# Clarity Test, Add EOs, Thicken with Salt



## Zany_in_CO (Mar 24, 2021)

*COMPLETE PROCESS - EASY BEGINNER LIQUID SOAP RECIPE*

I found this tutorial on YouTube while searching for something else. The following bits are particularly good.

17 minute mark - CLARITY TEST - To make sure batch is fullly saponified before diluting.
29 minute mark - ADDING ESSENTIAL OILS - Warm the batch before adding.
31 minute mark - THICKEN WITH 20% SALT SOLUTION - Easy peasy as long as you use a light touch. Good for thickening LS with a high% of liquid oils such as Olive Oil. Does not work for LS with a high % of coconut oil and other hard oils.

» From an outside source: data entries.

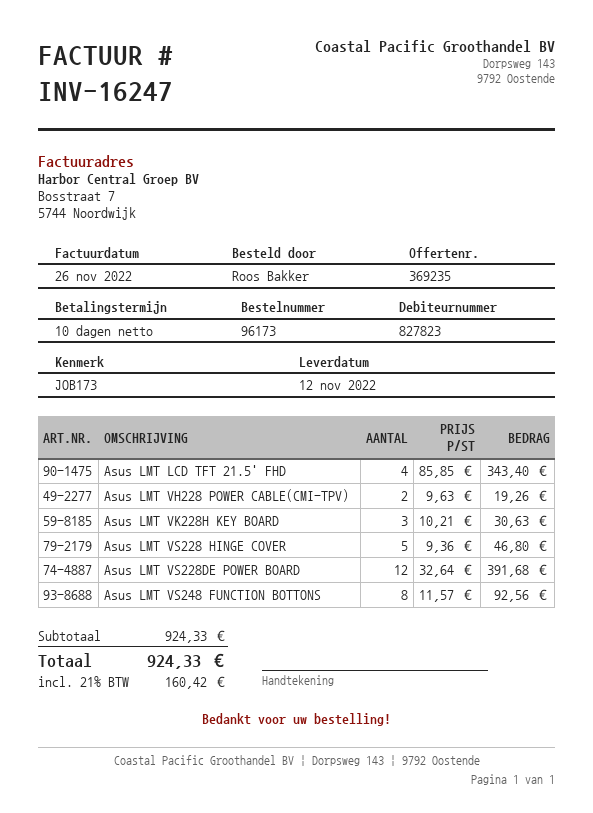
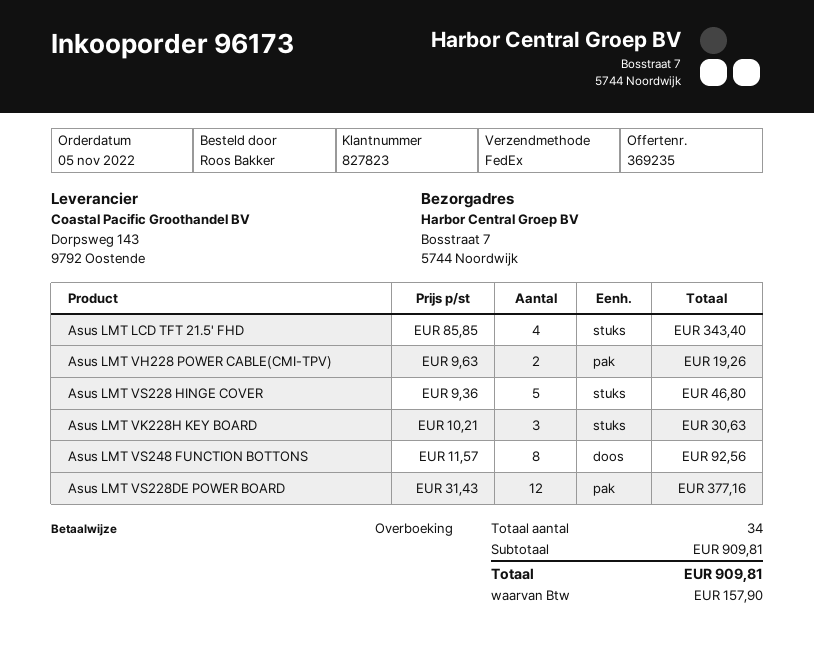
Asus LMT VS228DE POWER BOARD: 12 x 32.64 = 391.68 -> 12 x 31.43 = 377.16
subtotal: 924.33 -> 909.81
tax: 160.42 -> 157.90
total: 924.33 -> 909.81

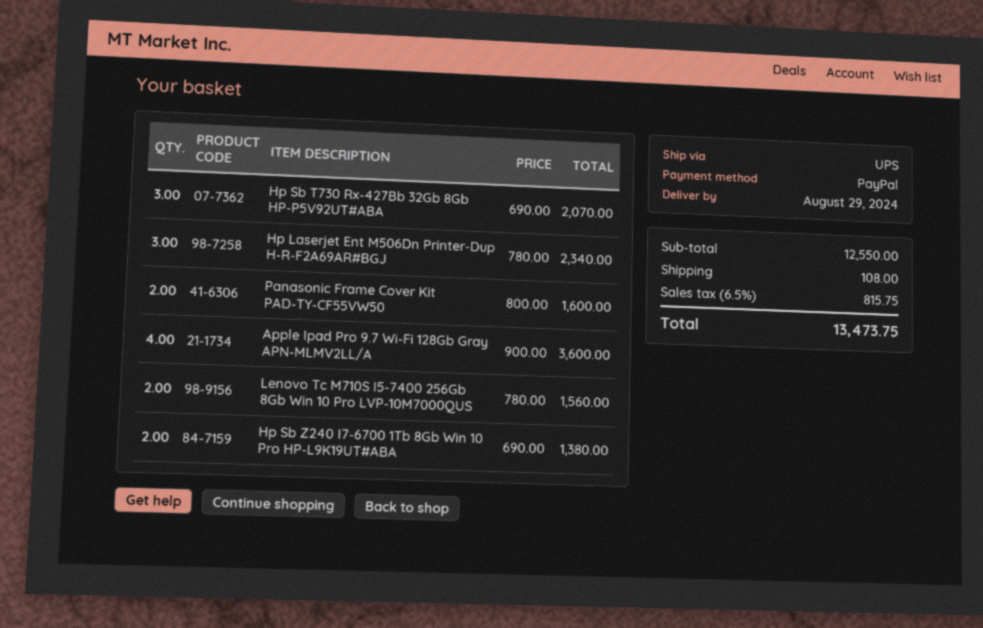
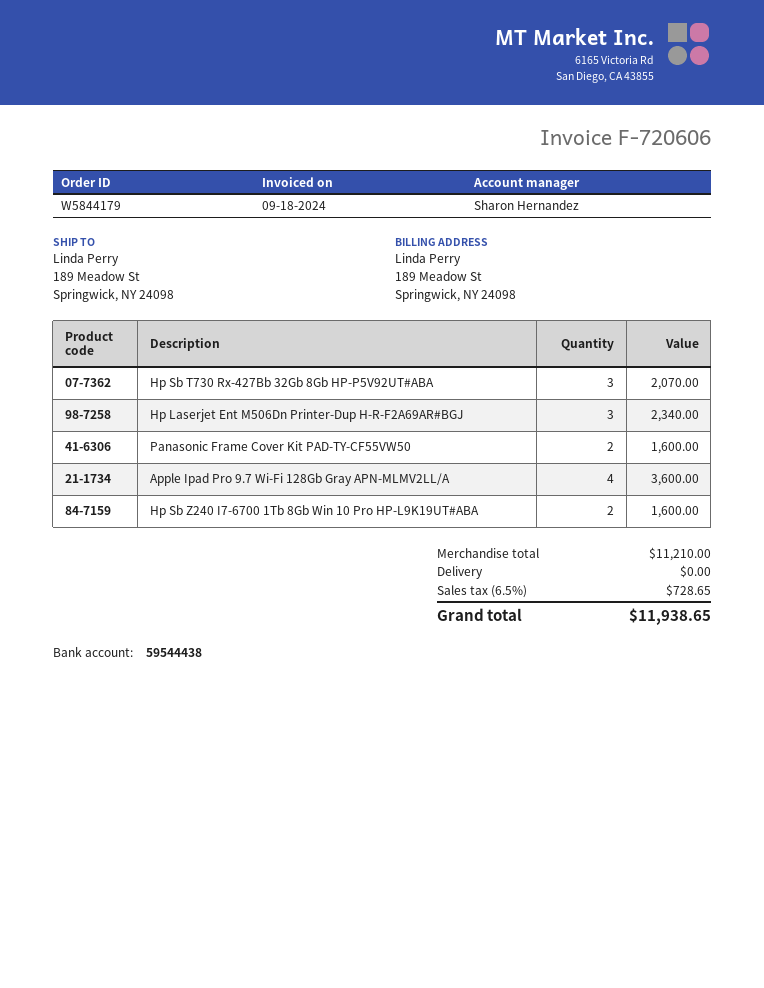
Lenovo Tc M710S I5-7400 256Gb 8Gb Win 10 Pro LVP-10M7000QUS: 2 for 1560.00 -> none
Hp Sb Z240 I7-6700 1Tb 8Gb Win 10 Pro HP-L9K19UT#ABA: 2 for 1380.00 -> 2 for 1600.00
subtotal: 12550.00 -> 11210.00
shipping: 108.00 -> 0.00
tax: 6.5% = 815.75 -> 6.5% = 728.65
total: 13473.75 -> 11938.65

The recipe and complete directions are found below the video.

HAPPY LS-ing!


----------



## LynetteO (Aug 11, 2022)

She mentions in the video that some EO’s thicken. Stands to reason that FO’s will as well. Just this morning I added WSP’s “Fifty Shades” FO @1%  and it did a great job & thickening a 50/50 RBO+CO LS!


----------



## DeeAnna (Aug 12, 2022)

Just make sure the thickening you get from the FO is stable over time. Sometimes it's not.


----------